Procurador regional da República chamou Alerj de "propinolândia"Luciano Belford/Arquivo/Agência O Dia
Por Adriana Cruz e Thiago Antunes
Publicado 12/11/2018 23:35

Rio - O desembargador federal Abel Gomes, do Tribunal Regional Federal da 2ª Região (TRF-2), decidiu por converter a prisão temporária em prisão preventiva de 10 acusados presos na Operação Furna da Onça, que apura esquema de propina na Assembleia Legislativa do Estado do Rio (Alerj). No texto, divulgado por volta das 23h, Gomes aceitou o pedido do Ministério Público Federal (MPF) para os deputados estaduais André Correa (DEM), Chiquinho da Mangueira (PSC), Coronel Jairo (MDB), Luiz Martins (PDT), Marcos Abrahão (Avante) e Marcus Vinícius 'Neskau' (PTB) e do secretário de Governo Affonso Henrique Monnerat, de Daniel Martins (enteado de Luiz Martins), do ex-chefe de gabinete do deputado André Correa, José Antonio Wermellinger Machado e de Leonardo Mendonça Andrade, assessor do deputado Marcos Abrahão. 
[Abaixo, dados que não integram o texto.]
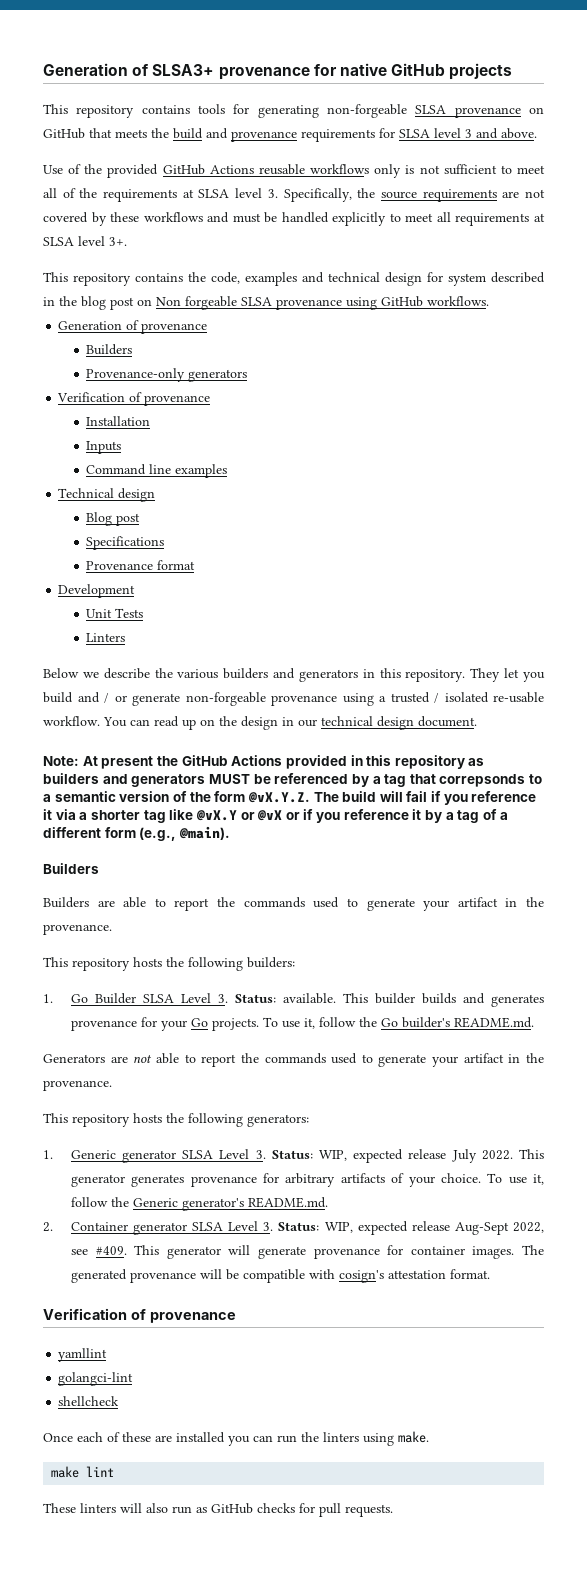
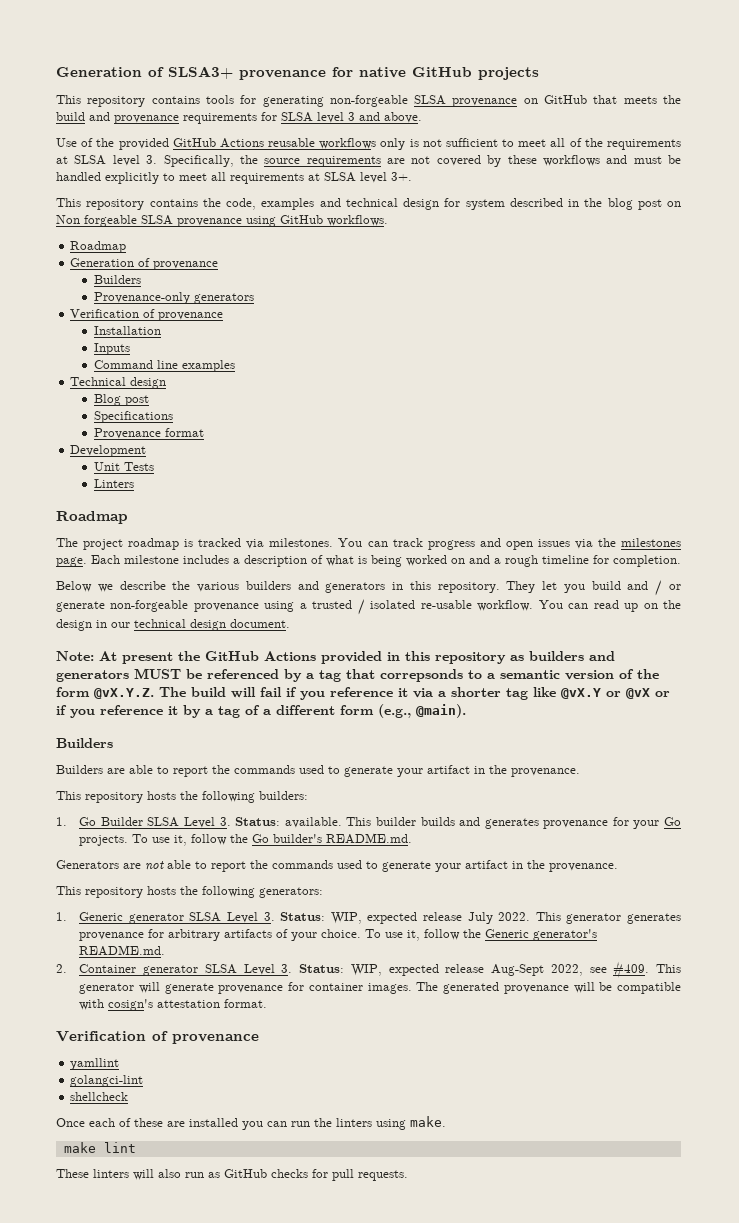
(489, 301) none -> [70,241,127,253] // Roadmap
(126, 637) none -> [56,511,128,524] [56,538,681,550] [56,555,681,567] // Roadmap // The project roadmap is tracked via milestones. You can track progress and open issues via the milestones page. Each milestone includes a description of what is being worked on and a rough timeline for completion.

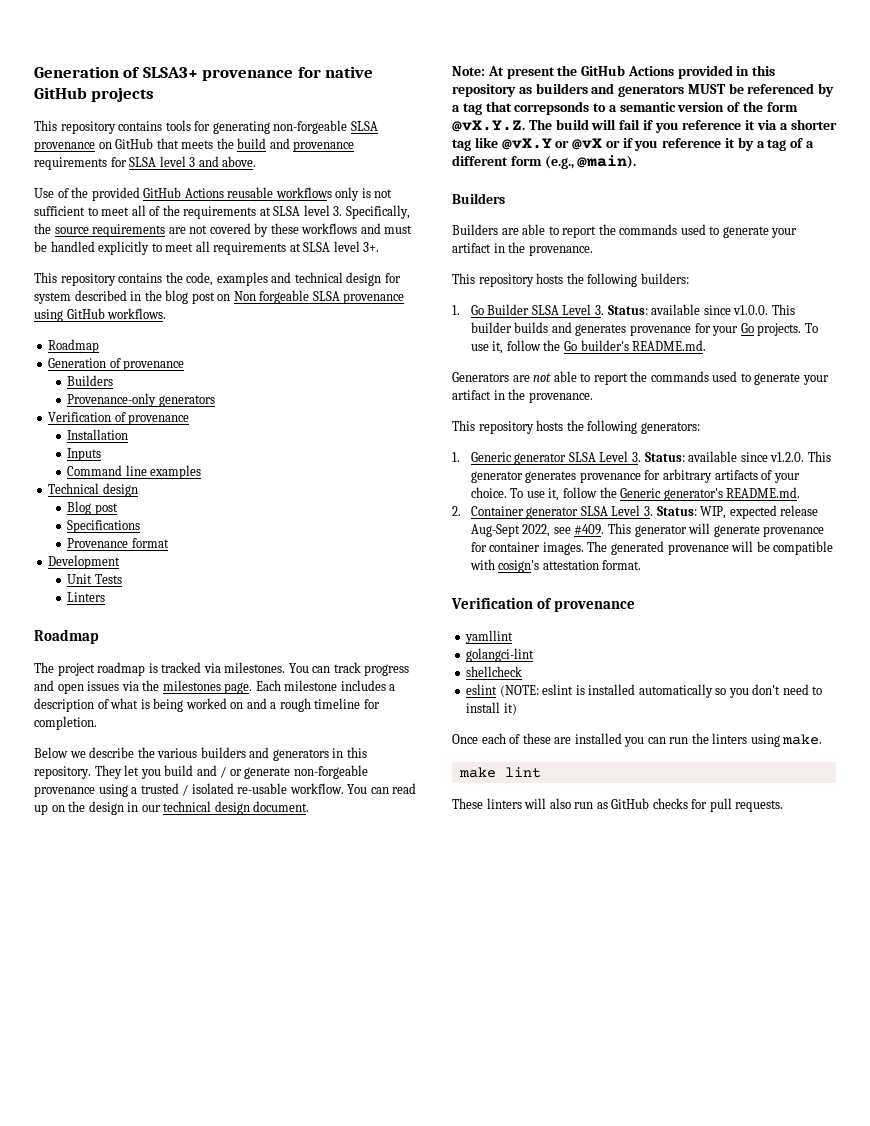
[284,817,342,828] available. -> [651,304,769,315] available since v1.0.0.
[330,912,531,924] WIP, expected release July 2022. -> [688,451,805,462] available since v1.2.0.
(129, 1096) none -> [466,684,823,698] [466,702,517,715] // eslint (NOTE: eslint is installed automatically so you don't need to install it)

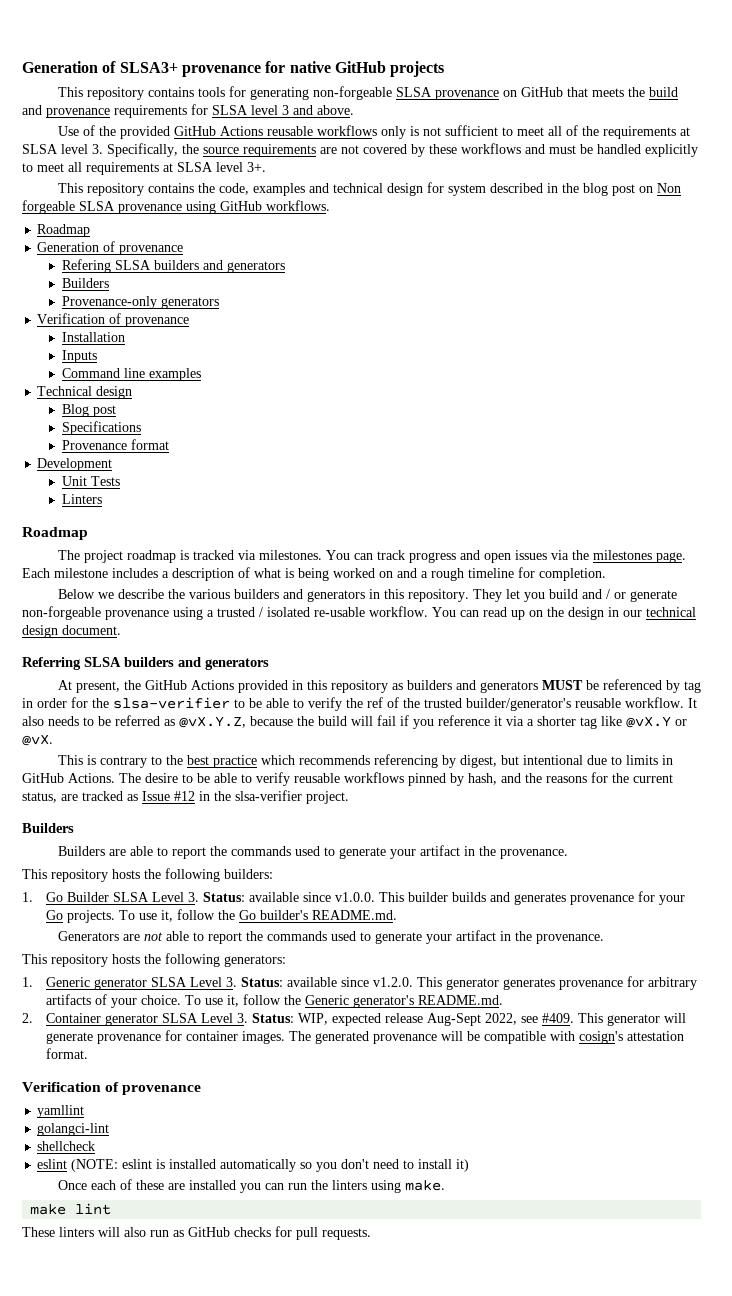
(185, 365) none -> [61,259,285,273] // Refering SLSA builders and generators
[452,66,555,79] Note: At present -> [22,657,269,670] [57,680,120,693] Referring SLSA builders and generators // At present,
[452,101,798,115] [452,119,552,132] a tag that correpsonds to a semantic version of the form @vX.Y.Z. The -> [683,681,701,693] [22,697,697,711] [22,715,314,728] tag in order for the slsa-verifier to be able to verify the ref of the trusted builder/generator's reusable workflow. It also needs to be referred as @vX.Y.Z, because the
[572,137,814,151] [452,155,637,169] @vX or if you reference it by a tag of a different form (e.g., @main). -> [22,734,53,746] [57,754,673,768] [22,772,673,786] [22,790,349,804] @vX. // This is contrary to the best practice which recommends referencing by digest, but intentional due to limits in GitHub Actions. The desire to be able to verify reusable workflows pinned by hash, and the reasons for the current status, are tracked as Issue #12 in the slsa-verifier project.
O pedido do órgão, acolhido em parte pelo desembargador, se baseou na suspeita de um possível vazamento da ação e as prisões garantiriam a preservação da ordem pública, considerando "os graves crimes praticados e as tentativas de destruir provas".

O magistrado também decretou a prisão preventiva dos irmãos Andreia Cardoso do Nascimento e Fabio Cardoso do Nascimento, assessores do deputado Paulo Melo e reiterou as prisões dos deputados Jorge Picciani, Paulo Melo e Edson Albertassi. 

O Ministério Público Federal havia pedido, ainda, a decretação de prisão preventiva do deputado Marcelo Simão (PP), da diretora de registros do Detran Carla Adriana Pereira e de Magno Cezar Motta, assessor do deputado Paulo Melo.

Gomes decidiu não acolher o pedido e substituiu as penas por medidas alternativas. O deputado Simão não pode comparecer à Alerj, está proibido de sair do país e terá que entregar seu passaporte. Já Carla Pereira e Magno Motta foram suspensos de seus cargos públicos e proibidos de entrarem e frequentarem o Detran e a Alerj. Os dois também terão de entregar seus passaportes e estão proibidos de deixar o Brasil.

Alcione Chaffin Andrade Fabri, chefe de gabinete do deputado Marcos Abrahão (Avante) e Jorge Luis de Oliveira Fernandes, ligado ao Coronel Jairo (MDB), terão suspensos o exercício da função pública. Já o ex-presidente do Detran, Leonardo da Silva Jacob, e a ex-chefe de gabinete do deputado Edson Albertassi, Shirley Aparecida Martins Silva, estão proibidos de exercer cargos públicos. Eles também terão de entregar seus passaportes em até 48h.

Nada foi pedido pelo MPF em relação ao deputado eleito Vinicius Farah, Jennifer Souza da Silva, Jorge Luiz Ribeiro e Marcus Wilson Von Seehausen. 

O esquema de lavagem de dinheiro, loteamento de cargos públicos e mão de obra terceirizada na Assembleia Legislativa do Rio de Janeiro (Alerj) movimentou ao menos R$ 54 milhões, de acordo com Ricardo Saadi, superintendente da Polícia Federal.

De acordo com a investigação, que foi iniciada em 2011 e terminou em 2014, a organização criminosa era chefiada pelo ex-governador Sérgio Cabral, que pagava propina a deputados estaduais, para que patrocinassem interesses do grupo criminoso na Alerj. O "mensalinho" ia de R$ 20 mil reais a R$ 900 mil por mês.

Para Carlos Aguiar, Procurador Regional da República, ao longo dos anos a Alerj se tornou uma "Propinolândia". "Essa organização é ainda atual e causa efeitos desastrosos ao Rio", afirmou. "Infelizmente, obtivemos provas de um sistema de corrupção desde o ex-governador Cabral que estabeleceu uma relação de promiscuidade de 'toma lá da cá' para que os deputados atuassem no interesse dessa organização criminosa", completou.

"Não estamos investigando deputados ou Alerj, e sim pessoas que se valiam de cargos para perpetuar seus poderes políticos. Eles lotearam o Rio em uma fatia de bolo e fizeram isso com um esquema de pagamento de dinheiro em espécie de propina", concluiu Aguiar.